1 Answer

Carl Parker · Answer 1 · 2023-12-29T12:44:48+0000

Hi there!

We can begin by using Lenz's Law:

$\epsilon = -N(d\Phi _B)/(dt)$

N = Number of Loops

Ф = Magnetic Flux (Wb)
t = time (s)

Also, we can rewrite this as:

$\epsilon = -NA(dB)/(dt)$

A = Area (m²)

Since the area is constant, we can take it out of the derivative.

This is a single wire loop, so N = 1.

Now, we can develop an expression for the induced emf.

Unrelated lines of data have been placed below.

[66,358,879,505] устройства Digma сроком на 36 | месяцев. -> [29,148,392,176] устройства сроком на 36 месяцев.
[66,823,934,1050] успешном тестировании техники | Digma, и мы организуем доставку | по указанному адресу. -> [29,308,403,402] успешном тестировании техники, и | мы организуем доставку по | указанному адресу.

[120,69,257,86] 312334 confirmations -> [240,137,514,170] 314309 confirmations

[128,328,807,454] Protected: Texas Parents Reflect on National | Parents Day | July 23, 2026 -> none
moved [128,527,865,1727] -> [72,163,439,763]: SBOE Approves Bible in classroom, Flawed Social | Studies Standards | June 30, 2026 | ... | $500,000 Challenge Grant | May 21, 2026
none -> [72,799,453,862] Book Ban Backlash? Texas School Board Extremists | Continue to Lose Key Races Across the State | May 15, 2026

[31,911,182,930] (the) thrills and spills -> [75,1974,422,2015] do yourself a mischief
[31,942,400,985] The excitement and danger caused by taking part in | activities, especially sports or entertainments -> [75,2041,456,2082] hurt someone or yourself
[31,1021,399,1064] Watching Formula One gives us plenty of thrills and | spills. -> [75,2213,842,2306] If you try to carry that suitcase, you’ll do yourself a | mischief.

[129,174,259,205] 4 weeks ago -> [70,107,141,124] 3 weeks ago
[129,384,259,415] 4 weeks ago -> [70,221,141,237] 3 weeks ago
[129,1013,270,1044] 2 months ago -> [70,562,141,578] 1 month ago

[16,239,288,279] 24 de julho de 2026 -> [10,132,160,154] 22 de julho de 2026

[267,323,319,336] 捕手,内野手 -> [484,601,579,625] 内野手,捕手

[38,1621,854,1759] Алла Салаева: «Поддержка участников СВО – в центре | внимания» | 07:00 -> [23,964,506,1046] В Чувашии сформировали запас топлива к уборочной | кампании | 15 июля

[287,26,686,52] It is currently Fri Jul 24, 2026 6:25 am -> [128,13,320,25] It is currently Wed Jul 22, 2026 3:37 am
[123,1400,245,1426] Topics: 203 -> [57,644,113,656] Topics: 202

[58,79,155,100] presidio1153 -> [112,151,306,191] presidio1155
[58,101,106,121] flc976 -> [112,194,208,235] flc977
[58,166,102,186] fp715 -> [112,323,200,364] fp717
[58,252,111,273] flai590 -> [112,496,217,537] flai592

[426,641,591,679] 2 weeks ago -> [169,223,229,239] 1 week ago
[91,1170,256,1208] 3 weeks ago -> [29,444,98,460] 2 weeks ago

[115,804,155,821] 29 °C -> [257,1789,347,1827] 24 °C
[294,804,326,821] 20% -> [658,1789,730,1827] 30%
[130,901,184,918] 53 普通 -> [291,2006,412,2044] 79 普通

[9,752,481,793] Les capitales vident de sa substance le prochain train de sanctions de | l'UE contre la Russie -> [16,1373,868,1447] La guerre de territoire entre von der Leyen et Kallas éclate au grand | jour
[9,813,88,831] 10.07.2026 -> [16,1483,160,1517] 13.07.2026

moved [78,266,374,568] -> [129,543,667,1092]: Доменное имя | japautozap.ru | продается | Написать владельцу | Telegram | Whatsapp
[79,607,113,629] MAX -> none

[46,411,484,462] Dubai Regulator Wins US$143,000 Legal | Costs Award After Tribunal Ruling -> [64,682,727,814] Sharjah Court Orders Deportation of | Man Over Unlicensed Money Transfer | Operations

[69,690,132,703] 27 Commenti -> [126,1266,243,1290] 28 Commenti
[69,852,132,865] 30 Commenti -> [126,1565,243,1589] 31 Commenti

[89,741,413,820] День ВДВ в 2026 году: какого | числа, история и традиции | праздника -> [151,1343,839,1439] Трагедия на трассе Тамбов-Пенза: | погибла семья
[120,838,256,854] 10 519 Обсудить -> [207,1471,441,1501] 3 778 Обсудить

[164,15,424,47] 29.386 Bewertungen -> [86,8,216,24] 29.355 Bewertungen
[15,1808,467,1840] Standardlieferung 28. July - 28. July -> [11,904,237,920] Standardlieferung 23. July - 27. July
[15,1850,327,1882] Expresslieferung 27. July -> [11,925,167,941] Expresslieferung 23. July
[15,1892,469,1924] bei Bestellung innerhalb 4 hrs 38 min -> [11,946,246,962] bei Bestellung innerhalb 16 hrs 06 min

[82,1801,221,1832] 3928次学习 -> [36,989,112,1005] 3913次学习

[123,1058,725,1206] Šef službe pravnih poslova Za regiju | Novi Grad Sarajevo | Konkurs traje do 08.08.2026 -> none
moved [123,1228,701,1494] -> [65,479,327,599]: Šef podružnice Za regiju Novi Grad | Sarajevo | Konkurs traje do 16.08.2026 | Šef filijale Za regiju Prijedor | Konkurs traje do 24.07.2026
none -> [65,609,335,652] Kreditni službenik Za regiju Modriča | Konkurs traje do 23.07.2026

We can begin by solving for the area:

$A = \pi r^2 \\\\d = r/2 r = 0.05cm \\\\A = \pi (0.05^2) = 0.007854 m^2$

We can also express dB/dt as:

$(dB)/(dt) = (\Delta B)/(t) = (0-0.5)/(t) = (-0.5)/(t)$

Now, we can create an equation.

$\epsilon = -(1)(0.007854)(-0.5)/(t) = (0.003927)/(t)$

To solve the system, we must now develop an expression for current given an emf and resistance.

Begin by calculating the resistance of the copper wire:

$R = (\rho L)/(A)$

ρ = Resistivity of copper (1.72 * 10⁻⁸ Ωm)
L = Length of wire (0.01 m)

A = cross section area (m²)

Solve:

$R = ((1.72*10^(-8))(0.01))/(\pi (0.001^2)) = 5.475 * 10^(-5) \Omega m$

Now, we can use the following relation (Ohm's Law):

$\epsilon = iR\\\\\epsilon = (Q)/(t)R$

*Since current is equivalent to Q/t.

Plug in the value of R and set the two equations equal to each other.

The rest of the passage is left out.